[Data items]
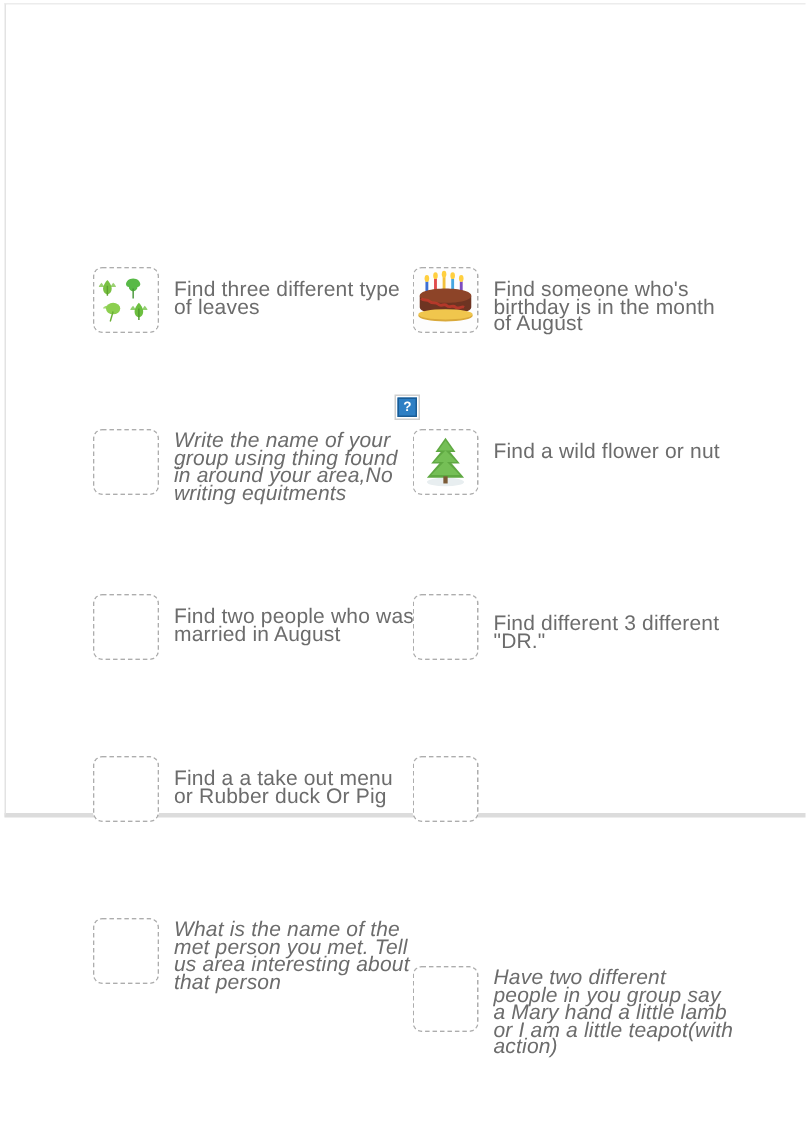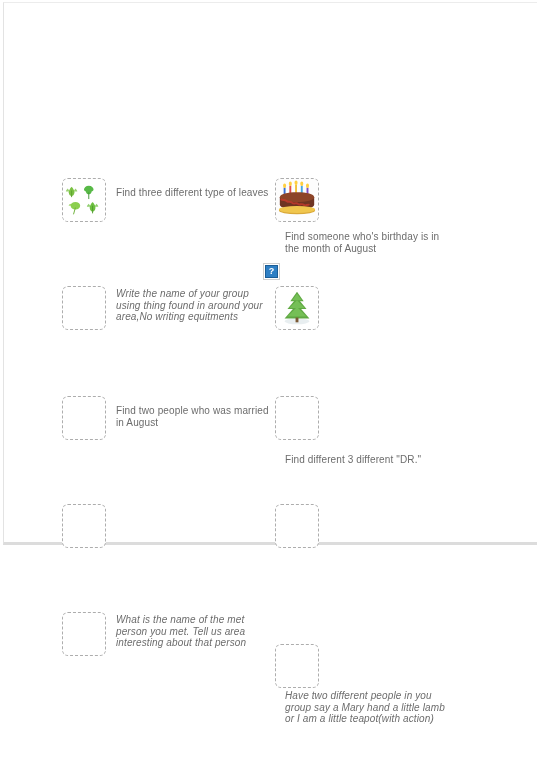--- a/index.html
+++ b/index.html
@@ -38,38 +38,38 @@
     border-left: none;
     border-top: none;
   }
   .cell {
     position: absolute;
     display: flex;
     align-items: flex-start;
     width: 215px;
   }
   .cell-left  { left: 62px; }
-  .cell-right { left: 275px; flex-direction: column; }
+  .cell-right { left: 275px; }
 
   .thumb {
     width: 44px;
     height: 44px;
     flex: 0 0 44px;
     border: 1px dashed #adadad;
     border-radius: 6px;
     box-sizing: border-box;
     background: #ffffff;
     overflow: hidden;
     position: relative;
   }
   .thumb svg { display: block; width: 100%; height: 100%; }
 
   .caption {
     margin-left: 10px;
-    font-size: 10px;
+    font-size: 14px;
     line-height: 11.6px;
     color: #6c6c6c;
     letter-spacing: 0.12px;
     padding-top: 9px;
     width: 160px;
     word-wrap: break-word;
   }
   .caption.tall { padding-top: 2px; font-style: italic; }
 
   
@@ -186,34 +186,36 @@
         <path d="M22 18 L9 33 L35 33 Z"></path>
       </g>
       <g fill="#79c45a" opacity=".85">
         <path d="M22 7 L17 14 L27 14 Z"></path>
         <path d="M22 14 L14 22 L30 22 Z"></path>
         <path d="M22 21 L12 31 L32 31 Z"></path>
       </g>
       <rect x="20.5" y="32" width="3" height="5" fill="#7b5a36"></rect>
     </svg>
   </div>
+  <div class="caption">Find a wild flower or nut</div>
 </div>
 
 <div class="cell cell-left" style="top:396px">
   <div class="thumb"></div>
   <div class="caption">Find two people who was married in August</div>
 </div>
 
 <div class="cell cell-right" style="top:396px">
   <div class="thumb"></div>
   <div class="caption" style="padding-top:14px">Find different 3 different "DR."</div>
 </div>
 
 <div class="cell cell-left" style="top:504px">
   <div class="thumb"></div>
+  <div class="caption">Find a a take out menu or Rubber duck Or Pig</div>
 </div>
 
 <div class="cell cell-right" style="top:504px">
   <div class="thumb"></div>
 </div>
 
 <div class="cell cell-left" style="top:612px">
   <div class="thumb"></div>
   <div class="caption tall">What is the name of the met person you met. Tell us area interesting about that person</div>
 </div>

**About this task**
Each line above where the word "width" occurs should be copied out.

**Solved exercise**
     width: 215px;
     width: 44px;
   .thumb svg { display: block; width: 100%; height: 100%; }
     width: 160px;
       <rect x="20.5" y="32" width="3" height="5" fill="#7b5a36"></rect>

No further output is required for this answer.